Life is such a roller coaster ride, sometimes up and sometimes down and sometimes up and down and up and down and up and down all at the same time. It can be overwhelming. A bit of our ride lately:
- last week the family got to go away on vacation, that should be so very fun and relaxing!
- a couple of days into it we got a call from the house sitter that our big dog had attacked one of our kittens. Spent half the day back and forth with the vet on the phone. It was bad. On top of visible injuries it turned out the poor thing had a broken neck. I felt terribly guilty for not preventing this as Towzer had been getting a bit grumpy lately due to his arthritis. Now, however many days later, I still flip flop between guilt for not preventing it and giving myself grace because how could I have really known? I don’t know but needless to say it really put a damper on our vacation. Before we left we prayed for God to protect our critters like we always do and I’m not sure why the answer to this prayer was “No.” except that perhaps now we can prevent injury to one of the kids. If Towzer, who has always been sweet and playful with cats, can do something so sudden and violent with one I doubt he would show restraint with the kids either. Thank God our kids are safe.
- this is the third vacation out of the last four where one of our kitties has died unexpectedly. It’s hard not to feel a bit attacked and vulnerable.
- considering what happened to the kitty we definitely cannot trust Towzer any longer and after consulting a behavior specialist (who we had actually had an appointment with on Sept. 5) we have decided to put him down on Monday.
- also right at the start of our vacation we found out we got an offer on the other house. Should be good news and it is except that meant we were receiving calls and e-mails from our agent and her assistant for days and having to make big decisions and do paperwork.
- right before vacation Rob got a new job offer. The official, in writing offer came in at the beginning of the week while we were gone. We had until Friday to decide whether to take it.
Rob and I have agreed that, while we still managed to DO a lot of fun things with the kids (who are holding up surprisingly well regarding the cat and dog) mentally and emotionally we were put through the ringer. We need a do-over.

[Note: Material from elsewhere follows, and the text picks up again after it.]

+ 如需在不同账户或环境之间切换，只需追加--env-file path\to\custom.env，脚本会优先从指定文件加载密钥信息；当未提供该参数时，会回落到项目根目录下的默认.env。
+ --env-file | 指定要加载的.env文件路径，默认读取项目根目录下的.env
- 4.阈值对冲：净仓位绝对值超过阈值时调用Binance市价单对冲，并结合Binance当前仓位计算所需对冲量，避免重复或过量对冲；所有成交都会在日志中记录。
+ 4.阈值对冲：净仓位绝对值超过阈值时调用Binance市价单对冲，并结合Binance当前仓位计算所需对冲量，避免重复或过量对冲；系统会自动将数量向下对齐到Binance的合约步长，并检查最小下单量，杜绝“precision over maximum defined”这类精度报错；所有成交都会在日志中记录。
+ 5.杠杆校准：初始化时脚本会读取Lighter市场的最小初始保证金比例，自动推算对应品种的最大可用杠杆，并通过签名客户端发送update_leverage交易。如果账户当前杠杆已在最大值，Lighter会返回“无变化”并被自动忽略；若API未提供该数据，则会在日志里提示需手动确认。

In just a few days’ time we had to decide to euthanize two of our pets, to accept or decline an offer for our house that was considerably lower than the listing price and to accept or decline a new job. And weren’t we supposed to be vacating our every day lives?

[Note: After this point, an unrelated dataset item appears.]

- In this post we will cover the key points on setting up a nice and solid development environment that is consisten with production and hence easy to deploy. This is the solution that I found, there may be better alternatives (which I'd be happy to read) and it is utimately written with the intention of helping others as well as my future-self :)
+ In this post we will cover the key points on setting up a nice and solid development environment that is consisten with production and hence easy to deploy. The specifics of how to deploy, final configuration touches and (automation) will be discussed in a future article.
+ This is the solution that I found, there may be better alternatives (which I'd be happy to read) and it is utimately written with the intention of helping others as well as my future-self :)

My heart is so bruised and battered right now. For the kids losing their pets, for me losing my pets, for the pets losing their best friends (which I know sounds so silly to some but Blue was one of a brother/sister pair that we had adopted and the two were inseparable and Towzer was Rosie’s best friend too).
We did decide to accept the offer on the house even and Rob did decide to accept the job.
I tried to focus on the positive all week while secretly I was practically sick with dread over having to come home. Every day I prayed for God to give us peace and it was very tangible when we came home today to two less pets than when we left. We still need to get through Monday (Towzer has been boarding at the vet since the incident happened, I didn’t want the house sitter to be at risk either) but I have hope for continuing peace and that is so big if you have ever experienced that, you know.
And can I also say that I’m so emotionally conflicted, like every year, that school is starting soon. Summer was so fleeting and I LOVE having my kiddos home with no schedule, nothing pressing but a few chores and a lot of fun. But we moved this summer and we STILL aren’t fully unpacked so there was less fun than I wanted. Did I mention that I LOVE having my kids home?! I’m so not one of those moms who counts the hours and minutes from the end of one school year to the start of the next. If I wasn’t so distractible and a lousy planner and a total procrastinator I’d home school. LOL
I’ve got one going full time, one going full days half the school week and one going for half days a few days a week. There will actually be hours of the day where I only have one kid. *sniff*
I will not look forward, I will not look back, I will look UP.